The same quality about the Midwest that drives the Lambert children away is also what they find themselves missing as exiled East Coast adults. This is a quality of stability and unchangingness, as well as a lack of susceptibility to fads and trends. In his description of the Midwestern landscape, Franzen suggests that this quality is rooted in the region’s geography:
The light in the wood-framed windows, though gray, had a prairie optimism; there wasn’t a sea within six hundred miles to trouble the atmosphere. And the posture of the older oak trees reaching toward the sky had a jut, a wildness and entitlement, predating permanent settlement: memories of an unfenced world were written in the cursive of their branches (536).
The Lambert family is both a traditional and a dysfunctional one. Alfred Lambert is a conventional distant patriarch, while Enid Lambert is a conventional stay-at-home wife; Alfred is more focused on his job than on his children, while Enid is overbearingly concerned with them. There is little talk of feelings in the family, and much talk of following rules. Even as adults, the Lambert children feel a stifling pressure to keep up with their old neighbors back in St. Jude.

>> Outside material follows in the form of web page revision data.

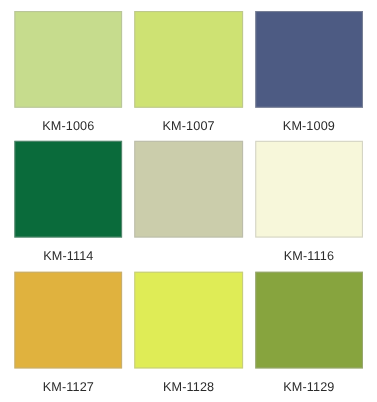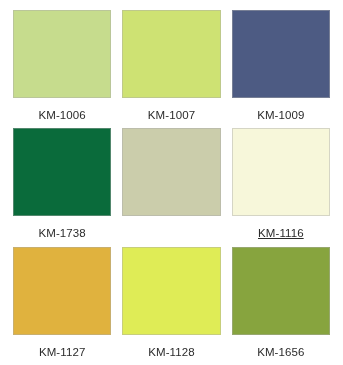--- a/index.html
+++ b/index.html
@@ -61,40 +61,40 @@
     <div class="swatch-label" style="color: rgb(43, 43, 43); text-align: right;">KM-1007</div>
   </div>
 
   <div class="swatch-cell">
     <div class="swatch-chip" style="background-color: rgb(77, 91, 131);"></div>
     <div class="swatch-label" style="color: rgb(43, 43, 43);">KM-1009</div>
   </div>
 
   <div class="swatch-cell">
     <div class="swatch-chip" style="background-color: rgb(10, 107, 59);"></div>
-    <div class="swatch-label" style="color: rgb(43, 43, 43);">KM-1738</div>
+    <div class="swatch-label" style="color: rgb(43, 43, 43);">KM-1114</div>
   </div>
 
   <div class="swatch-cell">
     <div class="swatch-chip" style="background-color: rgb(203, 205, 171);"></div>
   </div>
 
   <div class="swatch-cell">
     <div class="swatch-chip" style="background-color: rgb(247, 247, 218);"></div>
-    <div class="swatch-label" style="color: rgb(43, 43, 43); text-decoration: underline;">KM-1116</div>
+    <div class="swatch-label" style="color: rgb(43, 43, 43);">KM-1116</div>
   </div>
 
   <div class="swatch-cell">
     <div class="swatch-chip" style="background-color: rgb(224, 178, 62);"></div>
     <div class="swatch-label" style="color: rgb(43, 43, 43); text-align: center;">KM-1127</div>
   </div>
 
   <div class="swatch-cell">
     <div class="swatch-chip" style="background-color: rgb(223, 236, 86);"></div>
     <div class="swatch-label" style="color: rgb(43, 43, 43);">KM-1128</div>
   </div>
 
   <div class="swatch-cell">
     <div class="swatch-chip" style="background-color: rgb(135, 164, 62);"></div>
-    <div class="swatch-label" style="color: rgb(43, 43, 43);">KM-1656</div>
+    <div class="swatch-label" style="color: rgb(43, 43, 43);">KM-1129</div>
   </div>
 
 </div>
 
 </body></html>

This familial environment is not merely smothering to the Lambert children but lonely and destabilizing. The orderliness and conventionality of the family does not compensate for a lack of warmth and closeness. The Lambert household seems like a sterile one compared to the noisier, rowdier households of the neighbors; while they may keep up with their neighbors materially, they cannot imitate their joyous family lives. Each member of the Lambert family is in their own orbit, even while they are stuck in a rigid familial routine: “From the street, if you paid attention, you could see the light in the windows dimming as Gary’s train or Enid’s iron or Alfred’s experiments drained power off the grid. But how lifeless the house looked otherwise” (267).
Much of the Lambert family’s dysfunction springs from an attempt to imitate an imaginary perfect nuclear family. It is only when the family members begin to acknowledge their imperfections, and their lack of adherence to this model, that they also begin to communicate. Once the family structure breaks down with the gradual loss of its patriarch figure, it becomes less brittle and more open to the outside world; at the same time, Enid stops comparing her own children so much to her neighbors’ children. Enid has always envied her neighbor Bea Meisner for her wealth and seeming happiness; however, when Bea makes an anti-gay remark during a bridge game, Enid decides to drop her as a friend. This is because Enid suspects that Denise is gay; she is therefore putting family loyalty over appearances, a rebellious but loving act.